* Assigned task *
Write out every entry exactly as given, but omit the pictures.

[Stored records]
· · · · ·
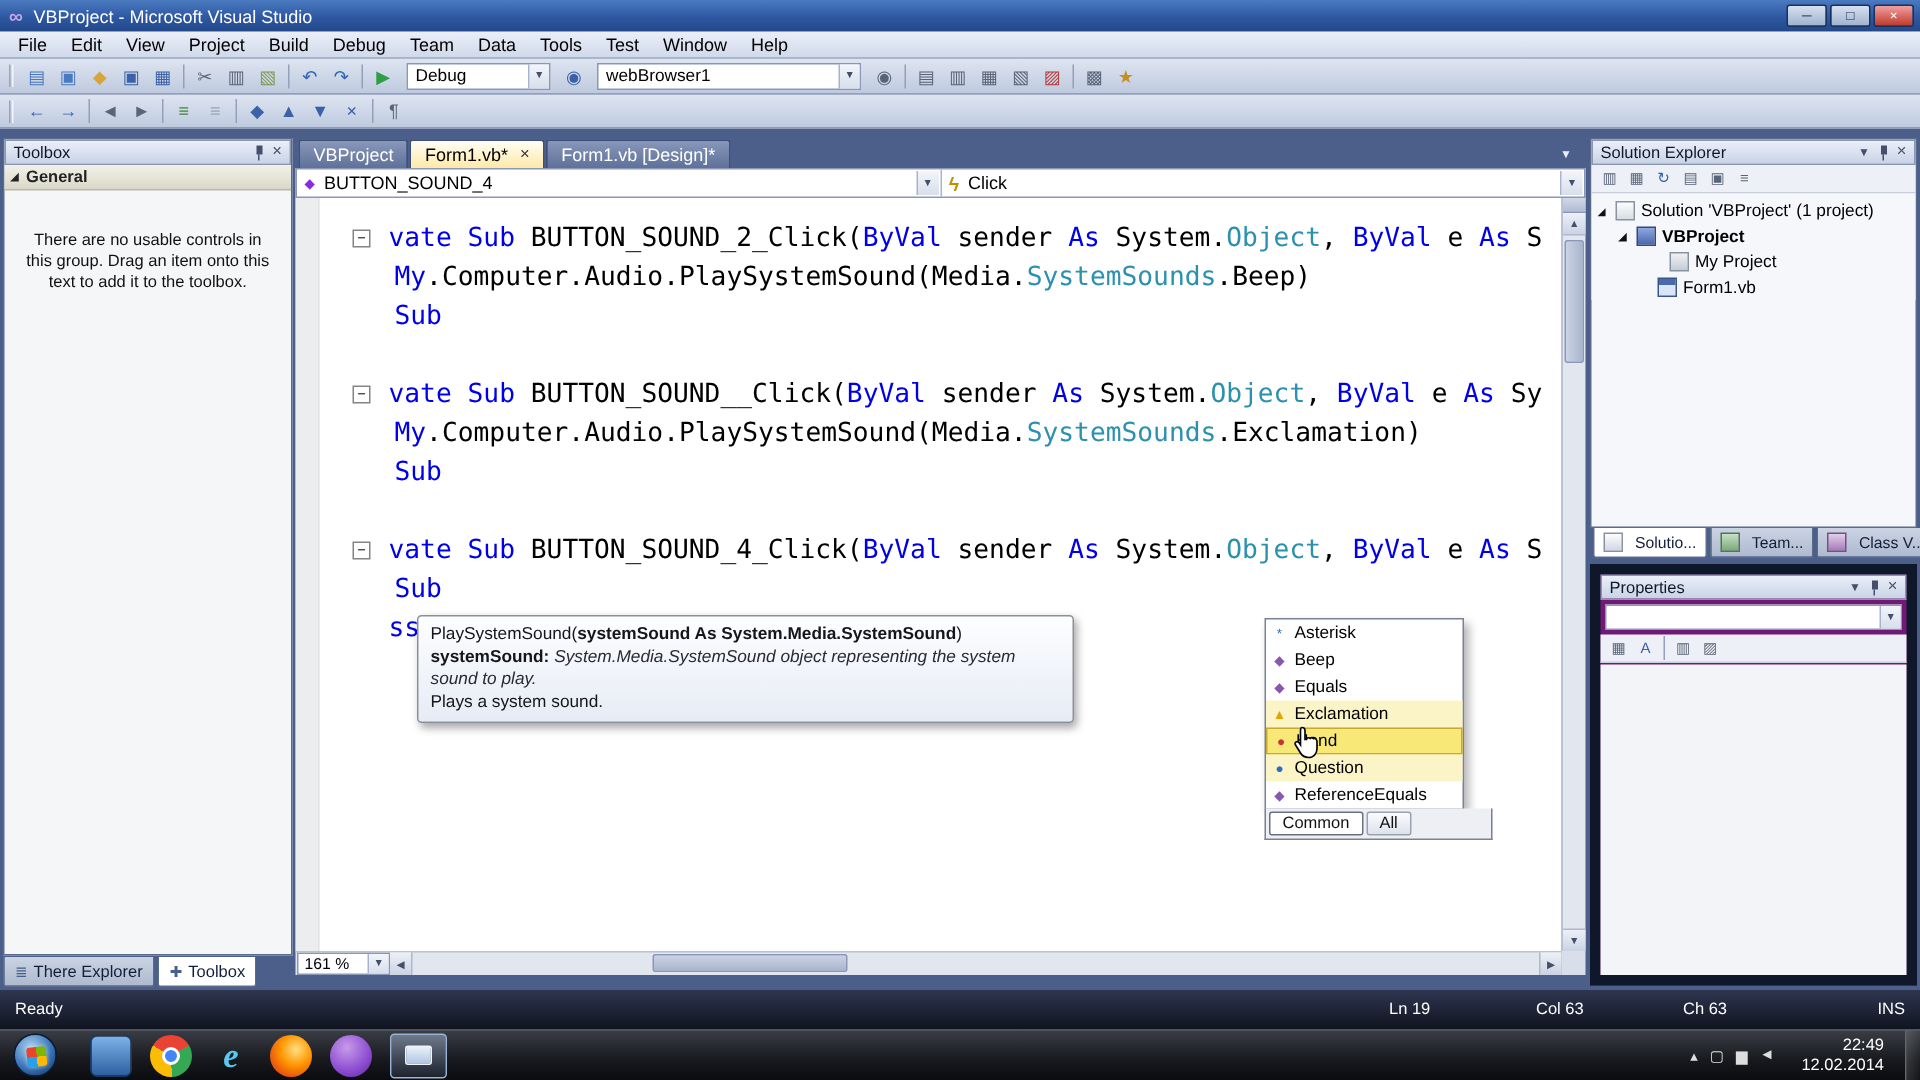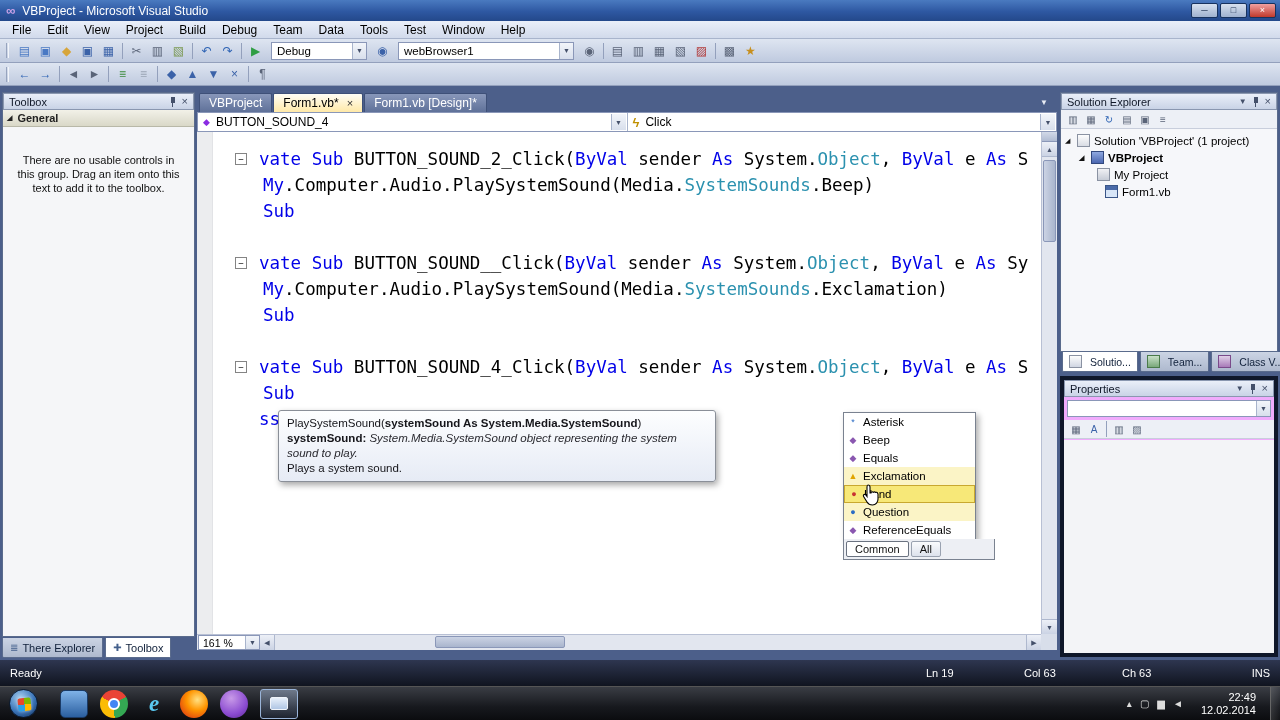"My Project" div.tree-row { padding-left: 24px -> 40px }
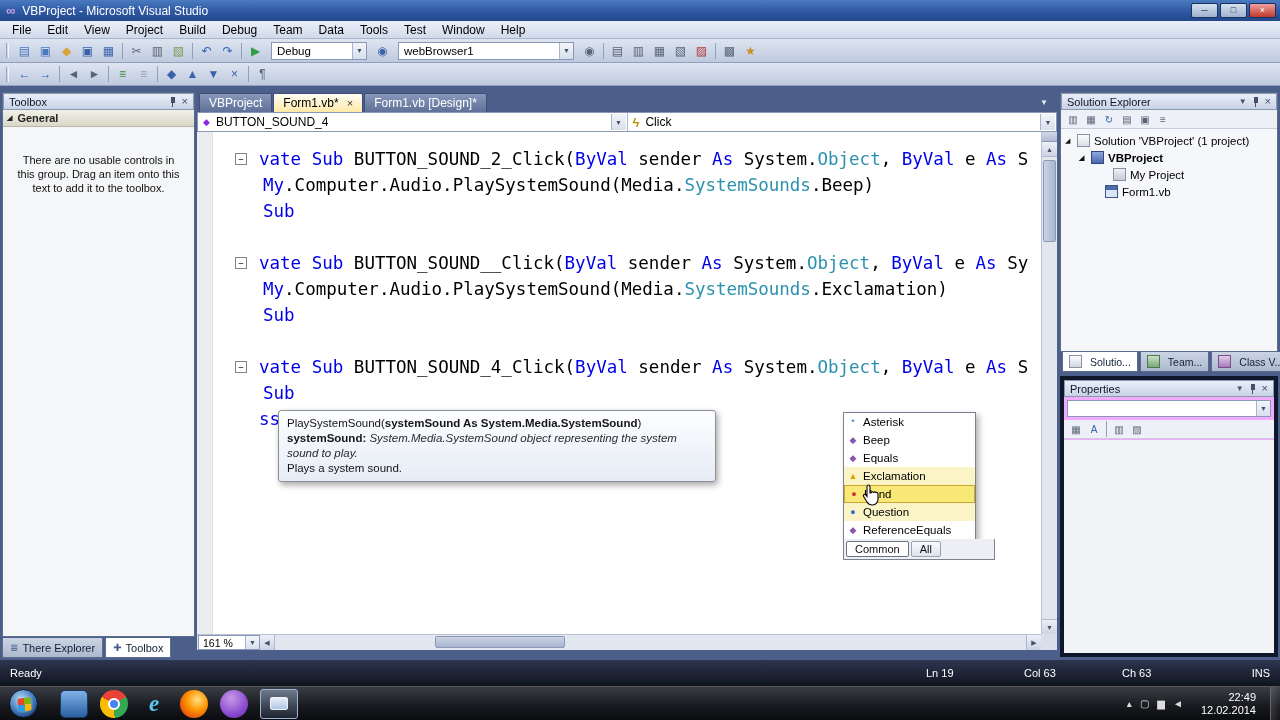"Properties" #props { background: #f0abfc -> #701a75; border: 4px solid #0f172a -> 7px solid #0f172a }
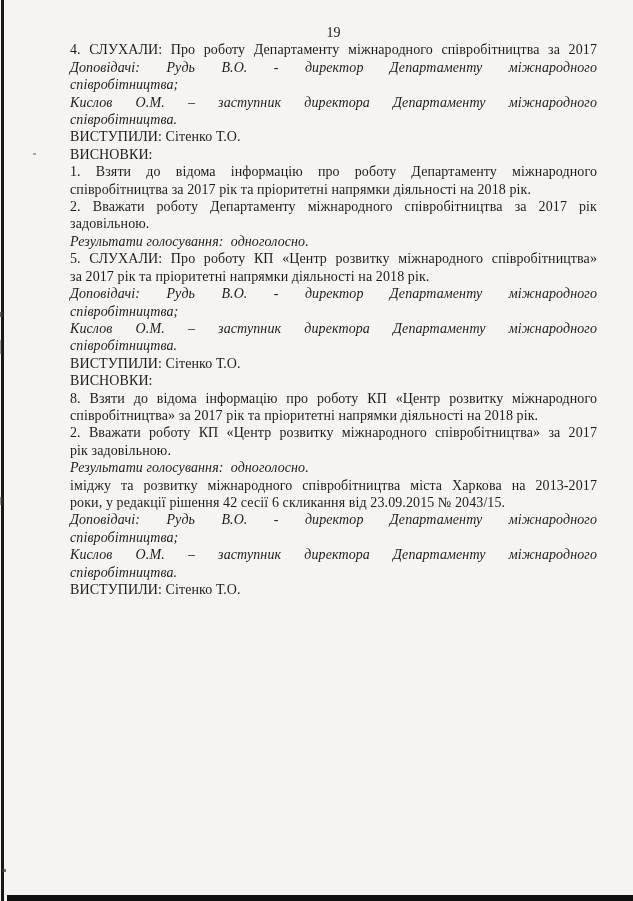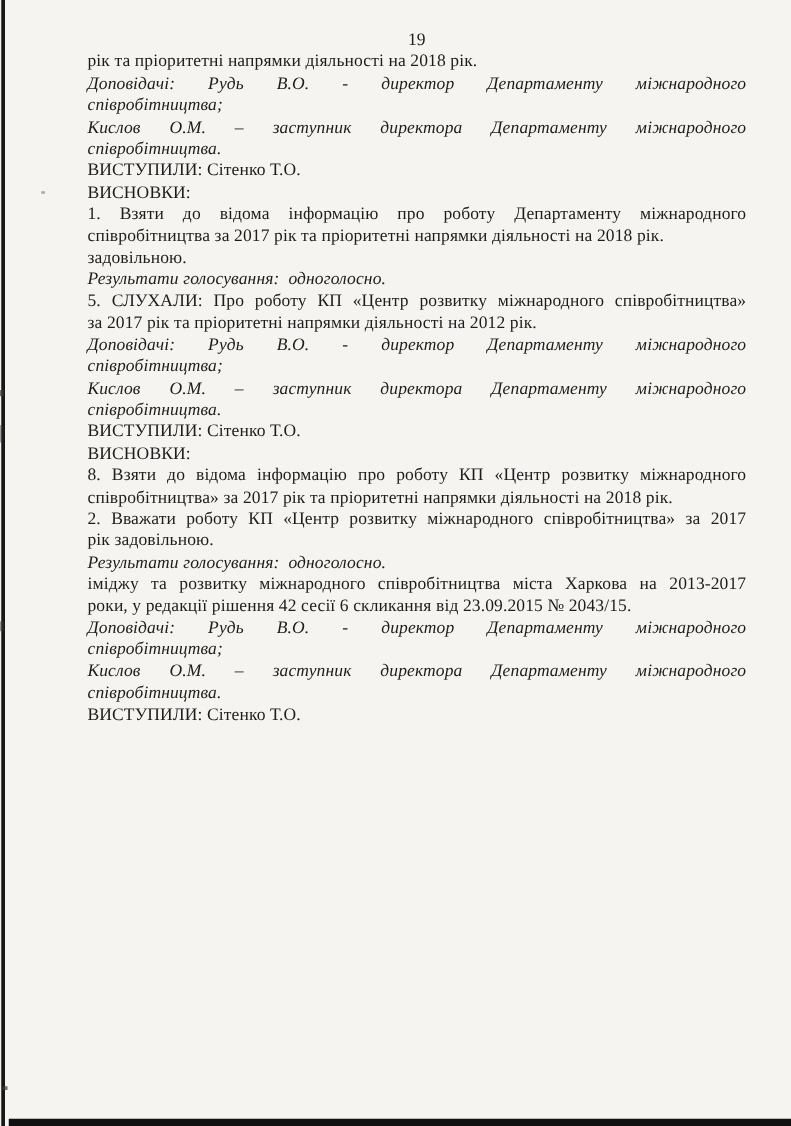"4. СЛУХАЛИ: Про роботу Департаменту" span.l { html: none -> <span>4. СЛУХАЛИ: Про роботу Департаменту міжнародного співробітництва за 2017</span> }
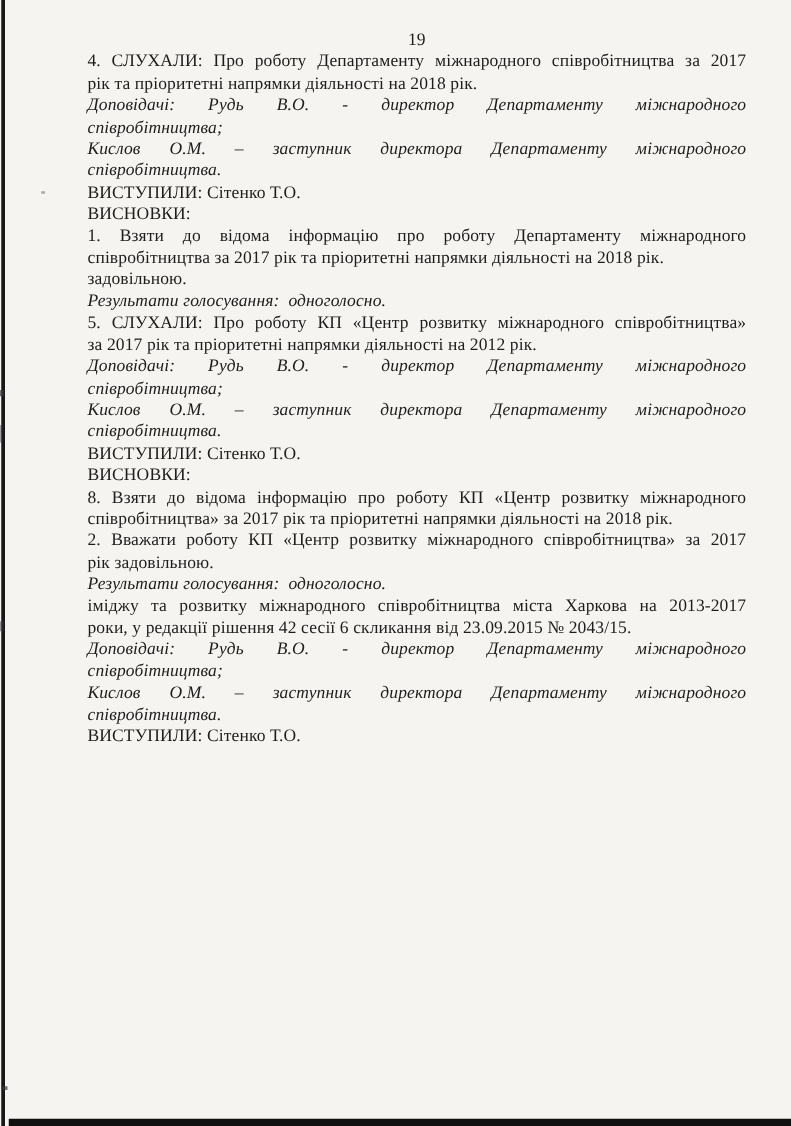"рік та пріоритетні напрямки діяльності" span.l { html: <span>рік та пріоритетні напрямки діяльності на 2018 рік.</span> -> none }
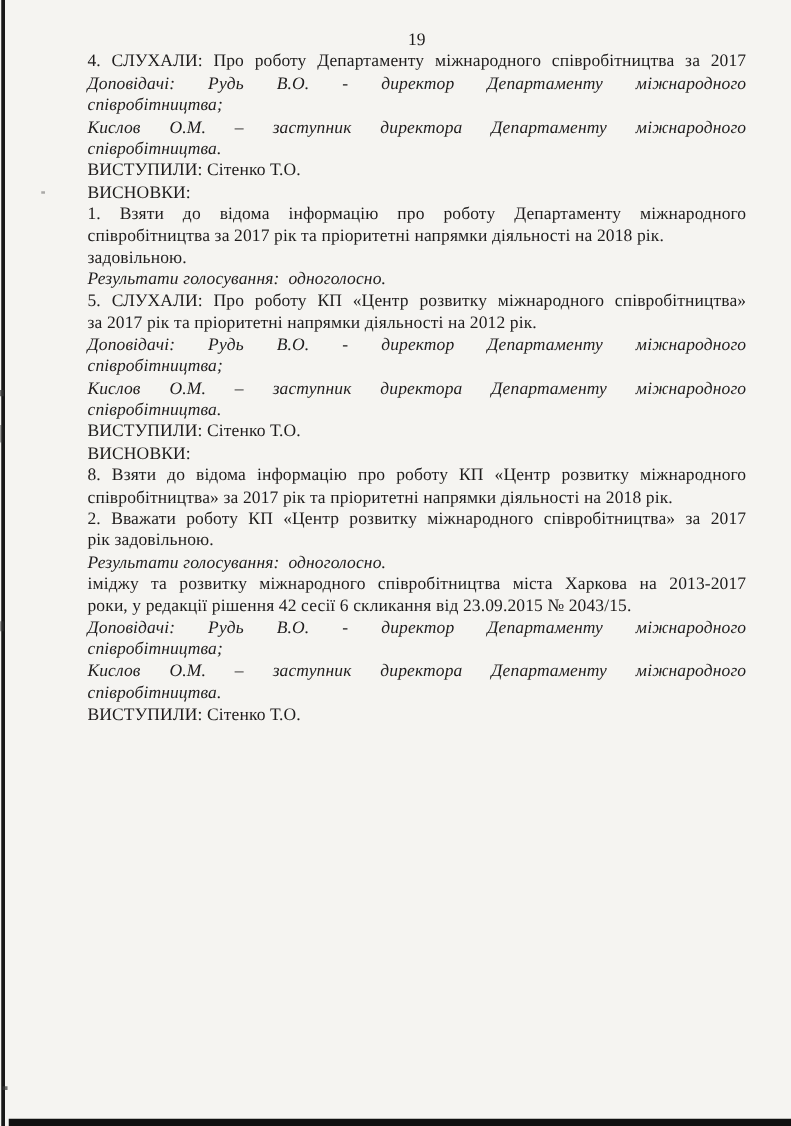"2. Вважати роботу Департаменту" span.l { html: none -> <span>2. Вважати роботу Департаменту міжнародного співробітництва за 2017 рік</span> }
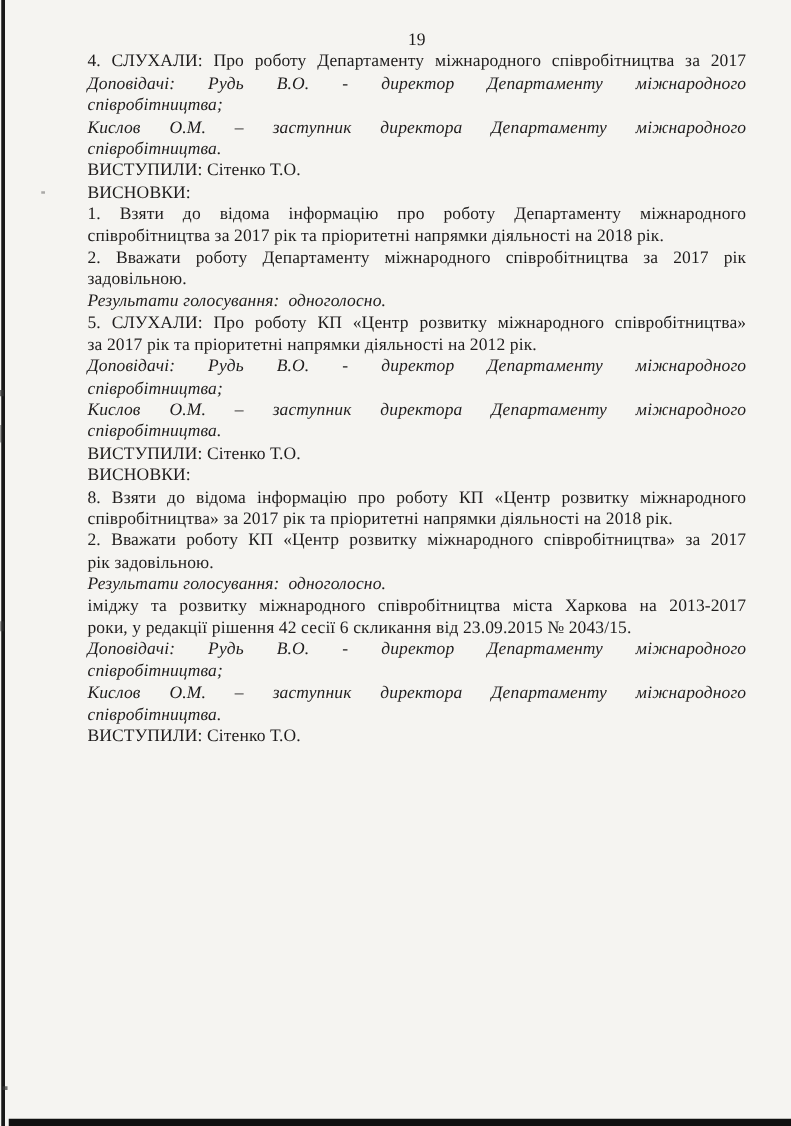"за 2017 рік та пріоритетні" span.l { text: 2012 -> 2018 }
· · · · ·
* Response to this exercise *
"My Project" div.tree-row { padding-left: 24px -> 40px }
"Properties" #props { background: #f0abfc -> #701a75; border: 4px solid #0f172a -> 7px solid #0f172a }
"4. СЛУХАЛИ: Про роботу Департаменту" span.l { html: none -> <span>4. СЛУХАЛИ: Про роботу Департаменту міжнародного співробітництва за 2017</span> }
"рік та пріоритетні напрямки діяльності" span.l { html: <span>рік та пріоритетні напрямки діяльності на 2018 рік.</span> -> none }
"2. Вважати роботу Департаменту" span.l { html: none -> <span>2. Вважати роботу Департаменту міжнародного співробітництва за 2017 рік</span> }
"за 2017 рік та пріоритетні" span.l { text: 2012 -> 2018 }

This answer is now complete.